Texas rib rub

Beef I assume?

Here is one I tried on brisket. I am a novice, so tread carefully!

1/3 cup kosher salt * * * * * * * * * *
1/2 cup black pepper
1tbsp onion powder
1tbsp garlic powder
2 tsp chipotle powder
1 tbsp paprika
1tsp mustard
1/2 tsp cumin
 
I don't know what your definition of "a lot of sugar" is, but this one is 2 parts sugar to 8 parts non-sugar:

Rib Rub

3 tbsp paprika

2 tbsp kosher salt

2 tbsp brown sugar

1 tbsp garlic powder

1 tbsp dried mustard

1 tbsp ginger

You could probably cut the sugar in half if you are so inclined.
 
I used use a similar rub to what "snowocean" has posted for beef. I have found that a good high quality commercially prepared rub can be outstanding and can save me a lot of time ordering, mixing and making the rubs. There are thousands of rubs available on the net if you wish to experiment.

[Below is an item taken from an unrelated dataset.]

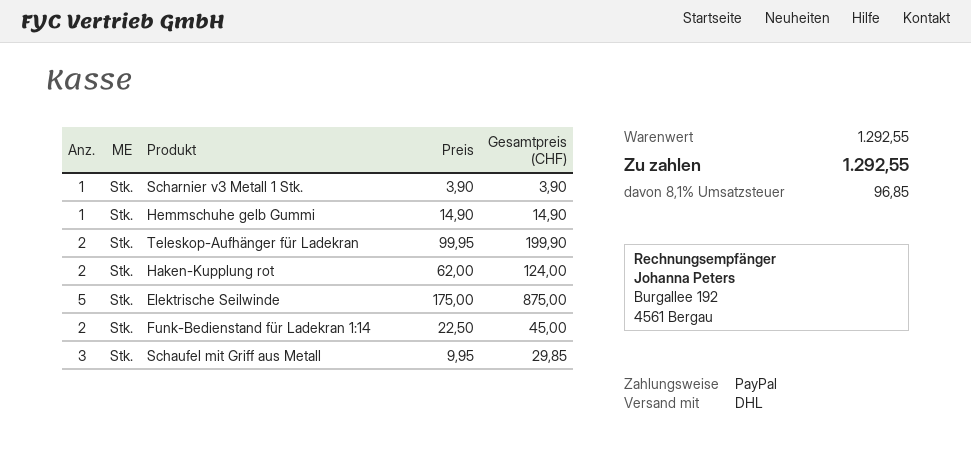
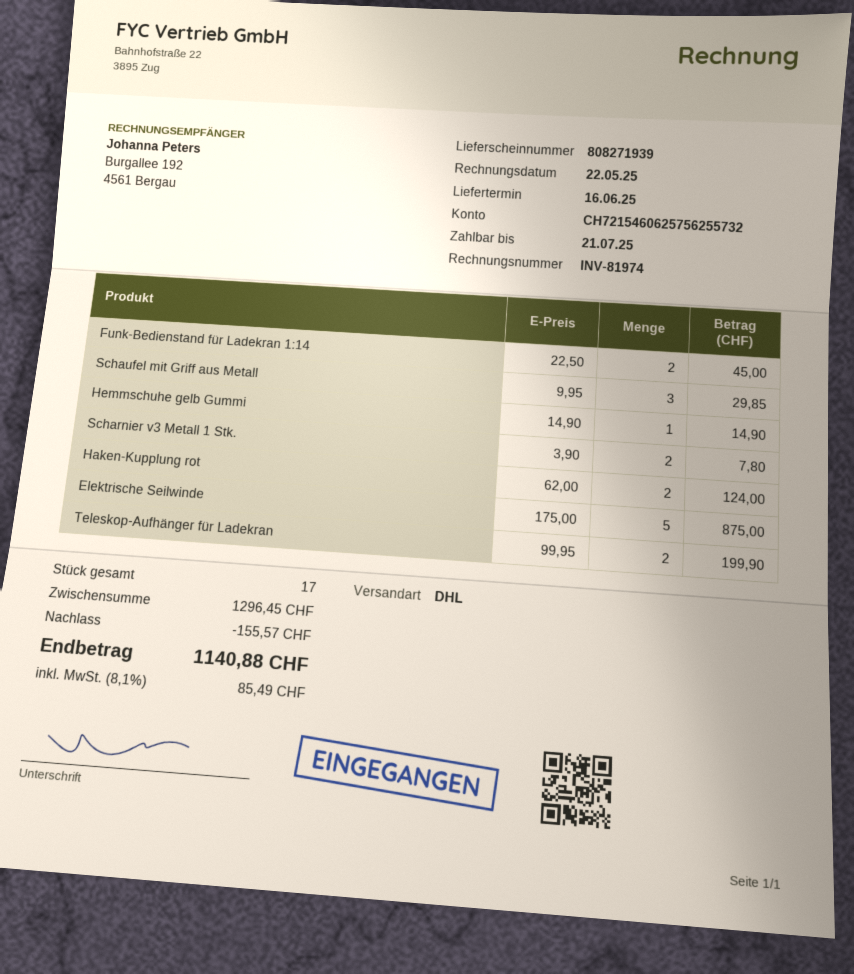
Scharnier v3 Metall 1 Stk.: 1 x 3.90 = 3.90 -> 2 x 3.90 = 7.80
subtotal: 1292.55 -> 1296.45
discount: none -> 155.57
tax: 8.1% = 96.85 -> 8.1% = 85.49
total: 1292.55 -> 1140.88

Now I use OakRidge Santa Maria Steak rub on beef ribs. However a little sugar goes great with pork ribs. OakRidge Dominator Rib Rub is great on pork ribs..
 
I sure do Salt & Black Pepper or if ya want to get all fancy with it Season salt or Slap Ya Momma a touch of Cayenne , Black pepper and a pinch of comino
 
We prefer spicy over sweet. I found this rib rub on a Southern cooking site and we like it. It makes enough for a full rack of spares, more than enough for SLC's and BB's:

• 2 tablespoons paprika
• 1 teaspoon freshly cracked black pepper
• 1 tablespoon brown sugar
• 1 teaspoon kosher salt
• 1/2 teaspoon celery seed
• 2 teaspoons of Cajun seasoning (like Slap Ya Mama), or to taste
• 1/4 teaspoon garlic powder
• 1/2 teaspoon dry mustard
• 1/2 teaspoon cumin

http://www.deepsouthdish.com/2010/03/southern-style-dry-rub-pork-ribs.html#axzz2vQH31wwA
 
Salt, pepper, granulated garlic and some smoked paprika (to give em' a purdy mahogany color) is all I use. Any more seasoning than that begins to disrupt the natural flavor of the pork IMO.:-D
 
I use a creole salt (like Tony's Creole), black pepper, some mixture of red peppers including some chipotle and a little cayenne, smoked and non-smoked paprika, probably ends up tasting a lot like a more complex peppers version of oldbill's above.